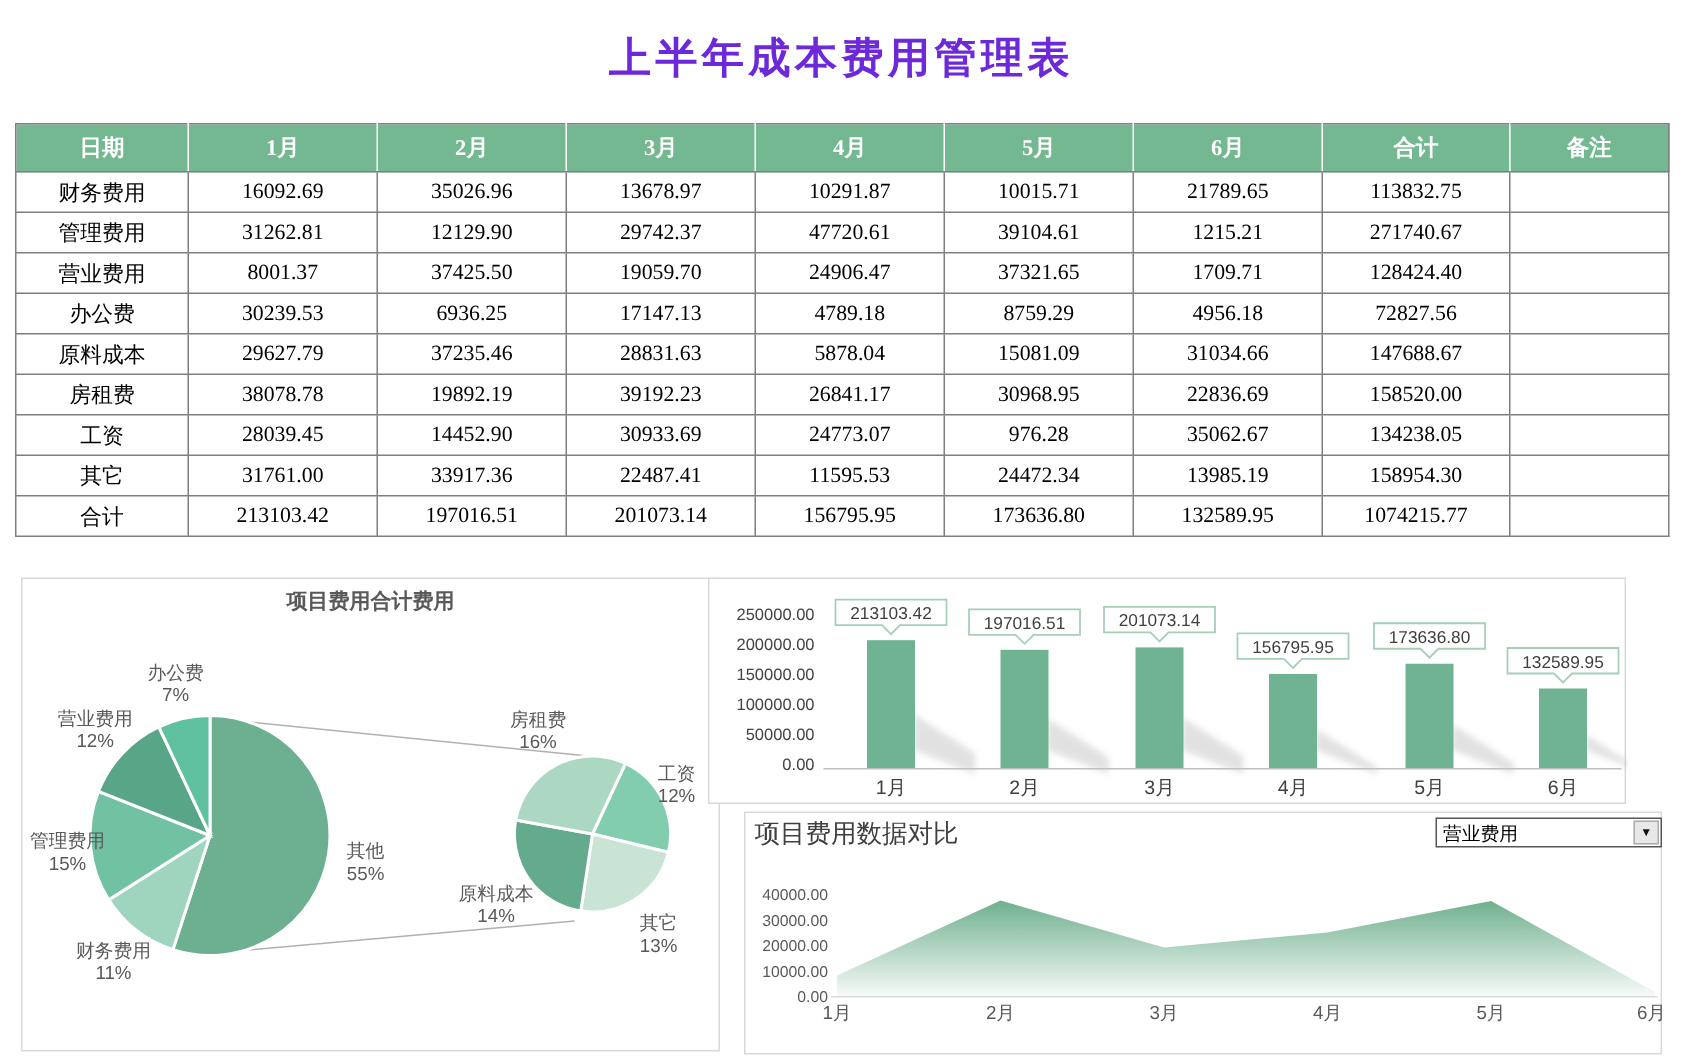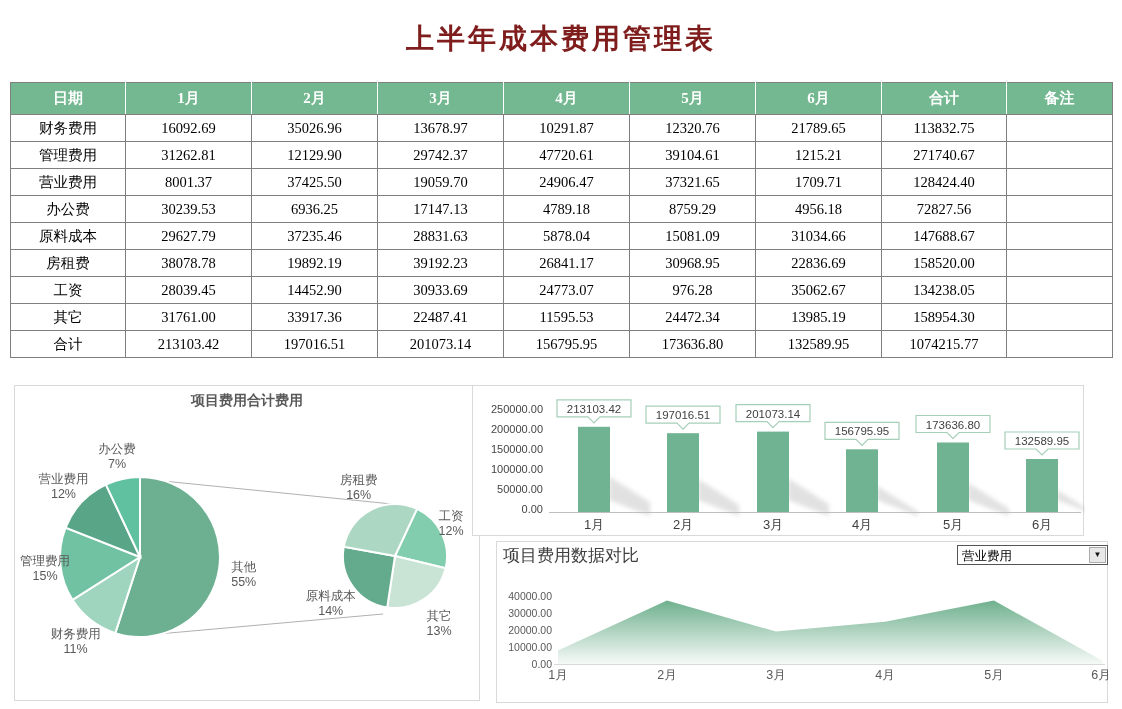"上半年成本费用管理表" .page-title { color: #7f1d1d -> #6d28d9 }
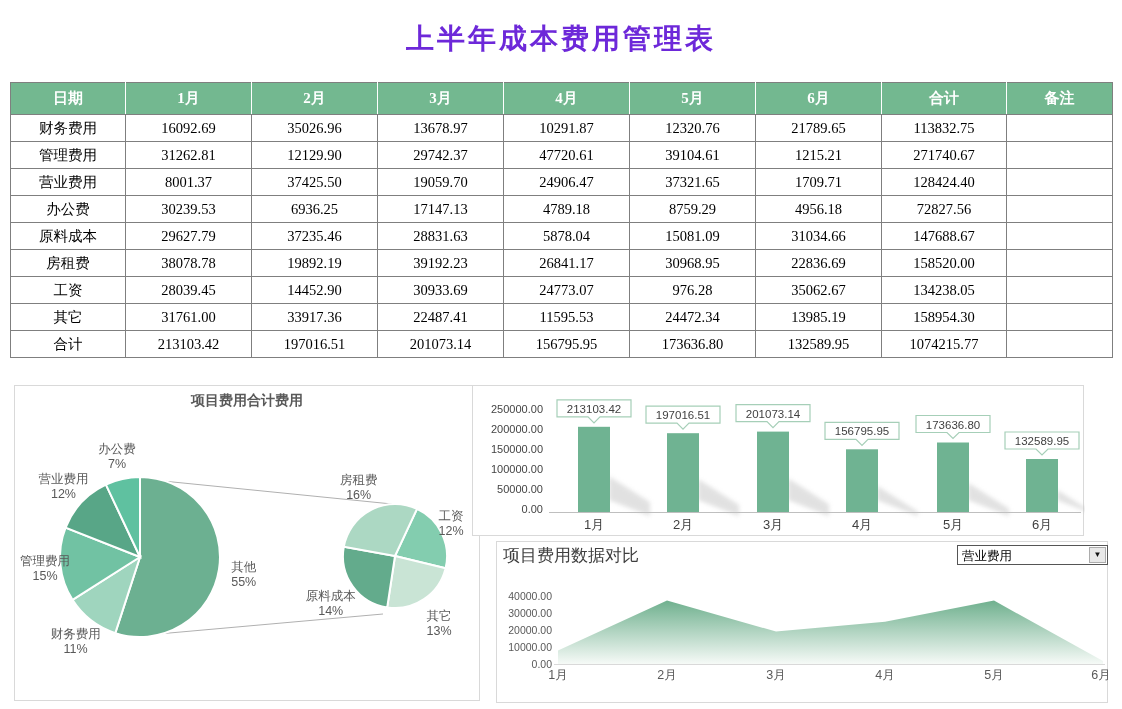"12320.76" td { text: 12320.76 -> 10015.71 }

==

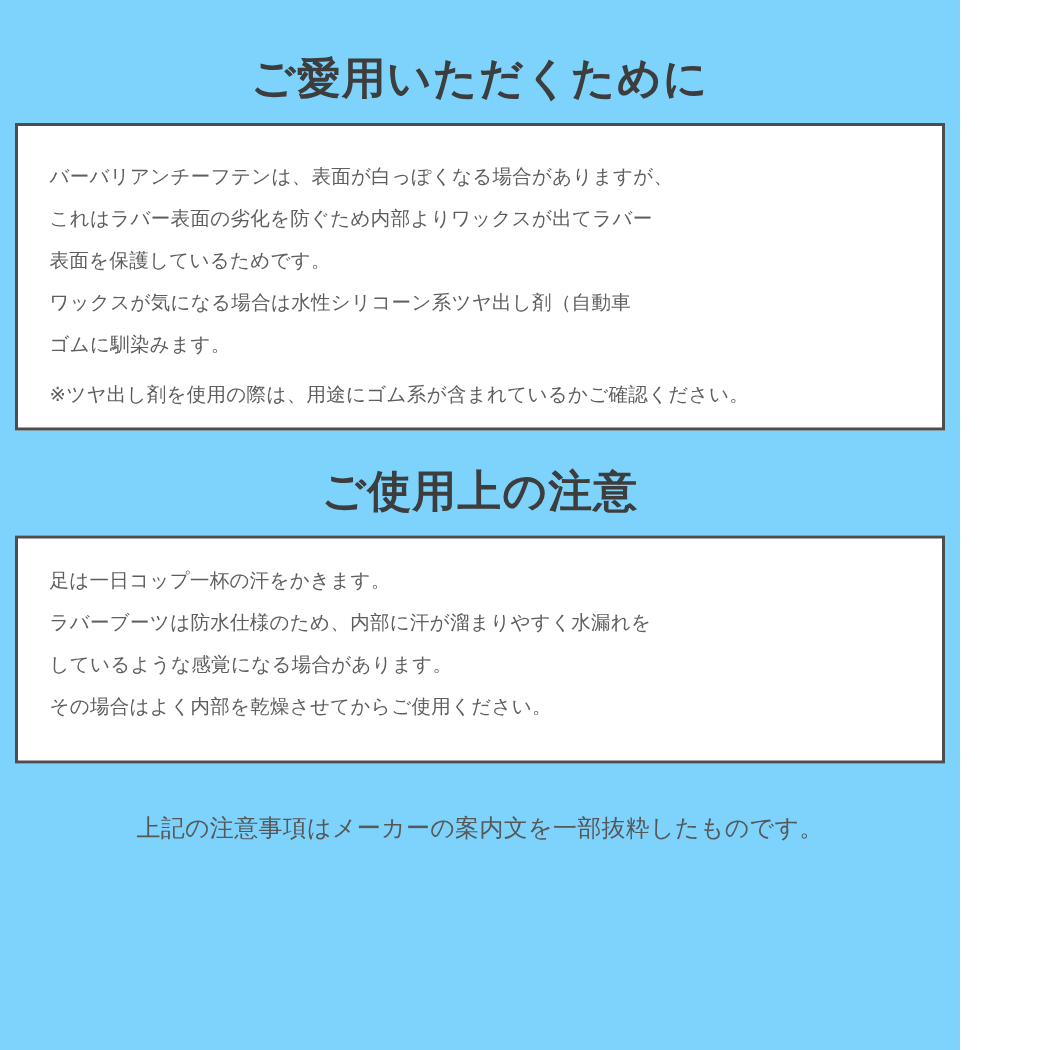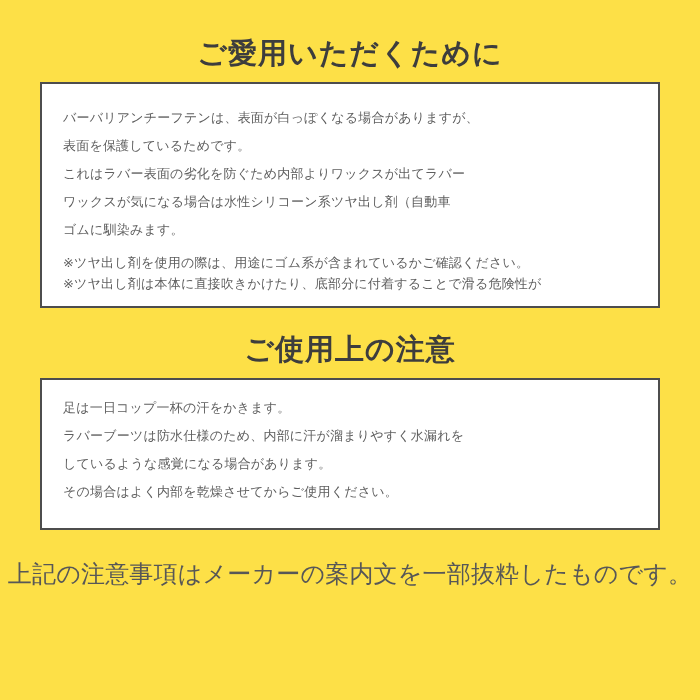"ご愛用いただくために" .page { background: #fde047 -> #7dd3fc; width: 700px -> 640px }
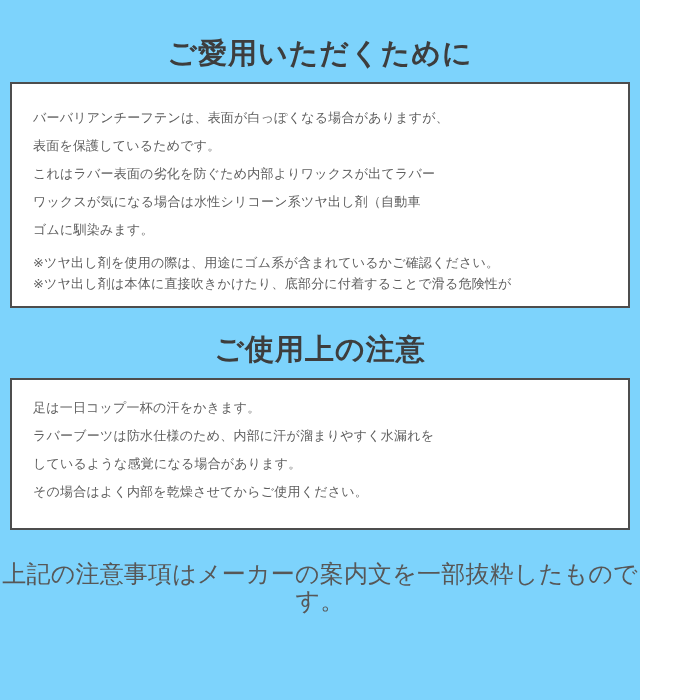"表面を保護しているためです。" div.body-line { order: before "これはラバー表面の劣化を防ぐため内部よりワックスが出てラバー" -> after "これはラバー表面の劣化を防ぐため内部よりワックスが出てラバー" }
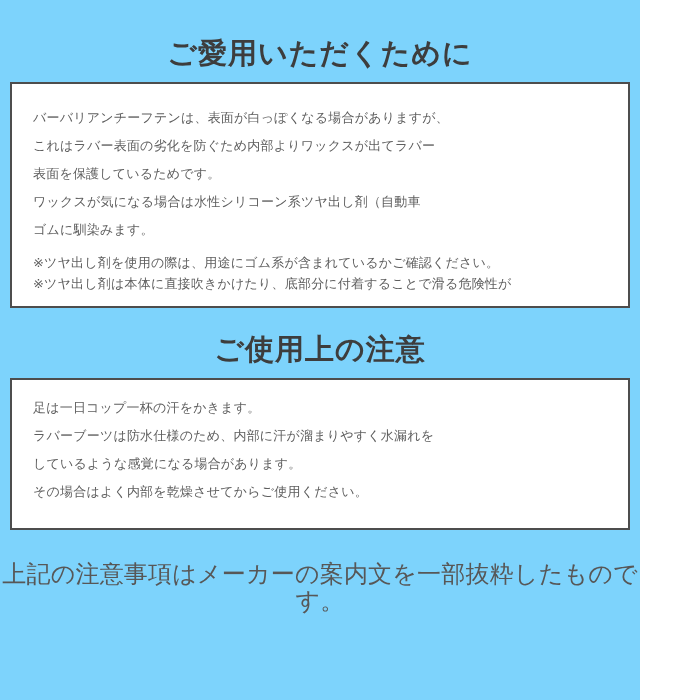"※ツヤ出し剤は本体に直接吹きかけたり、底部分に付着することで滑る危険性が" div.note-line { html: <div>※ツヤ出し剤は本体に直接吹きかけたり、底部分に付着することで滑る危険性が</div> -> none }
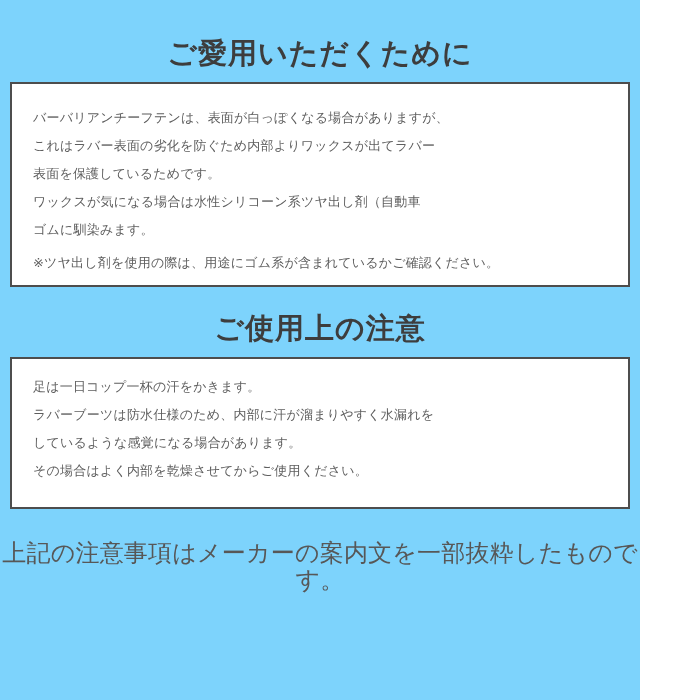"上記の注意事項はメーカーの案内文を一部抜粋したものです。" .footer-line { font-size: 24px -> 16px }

==

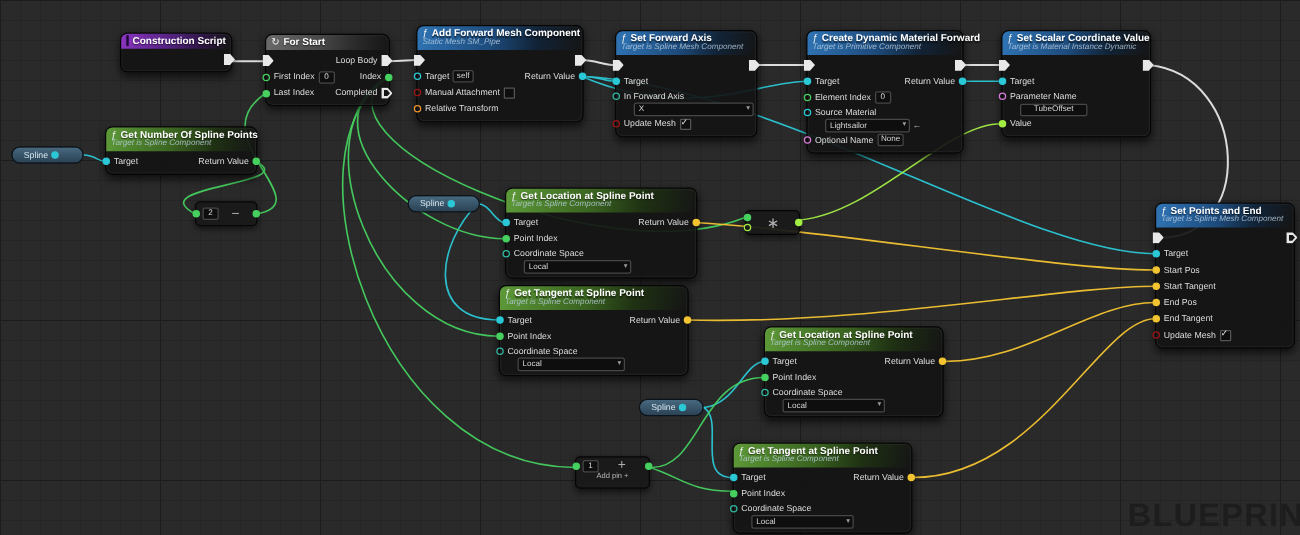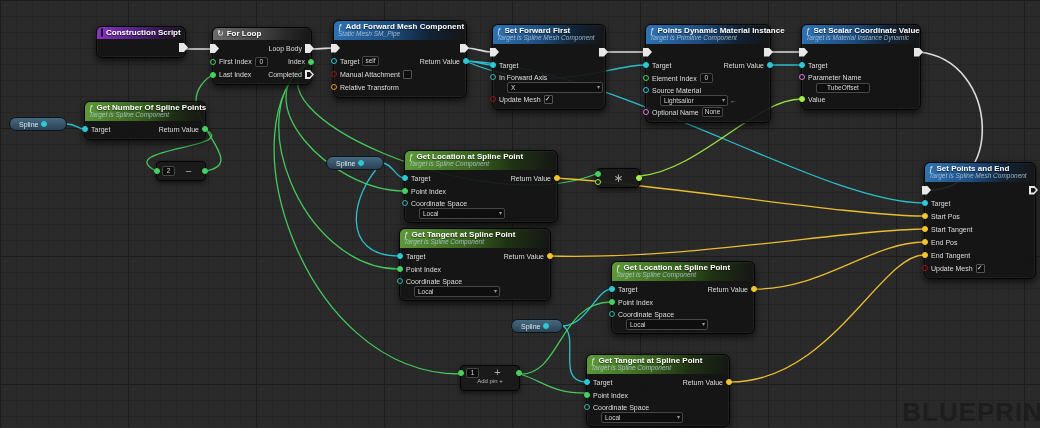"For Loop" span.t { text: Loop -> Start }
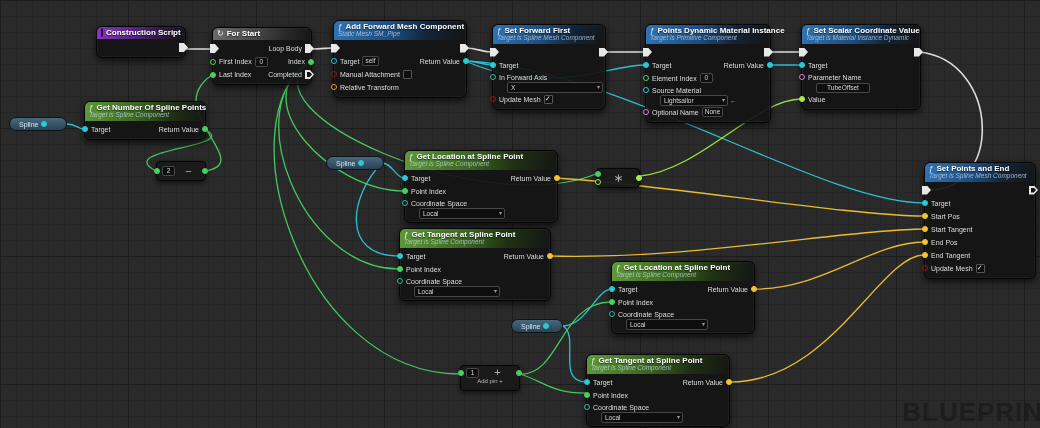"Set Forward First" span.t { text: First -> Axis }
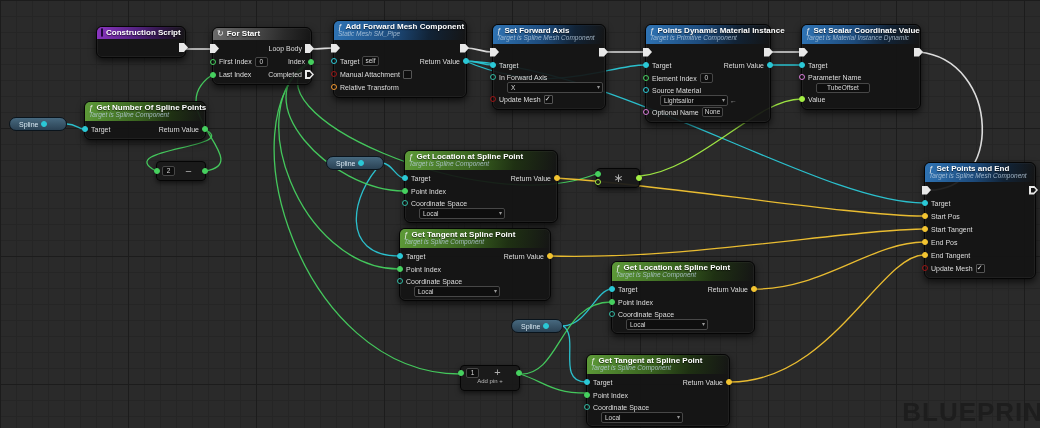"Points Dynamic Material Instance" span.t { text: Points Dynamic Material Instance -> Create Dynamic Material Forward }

### Exercise aim:
Reproduce the listing above from the line that holds "background: #fde047 ->" through the line that holds "font-size: 24px ->", both included, with the pictures left out.

### Answer area:
"ご愛用いただくために" .page { background: #fde047 -> #7dd3fc; width: 700px -> 640px }
"表面を保護しているためです。" div.body-line { order: before "これはラバー表面の劣化を防ぐため内部よりワックスが出てラバー" -> after "これはラバー表面の劣化を防ぐため内部よりワックスが出てラバー" }
"※ツヤ出し剤は本体に直接吹きかけたり、底部分に付着することで滑る危険性が" div.note-line { html: <div>※ツヤ出し剤は本体に直接吹きかけたり、底部分に付着することで滑る危険性が</div> -> none }
"上記の注意事項はメーカーの案内文を一部抜粋したものです。" .footer-line { font-size: 24px -> 16px }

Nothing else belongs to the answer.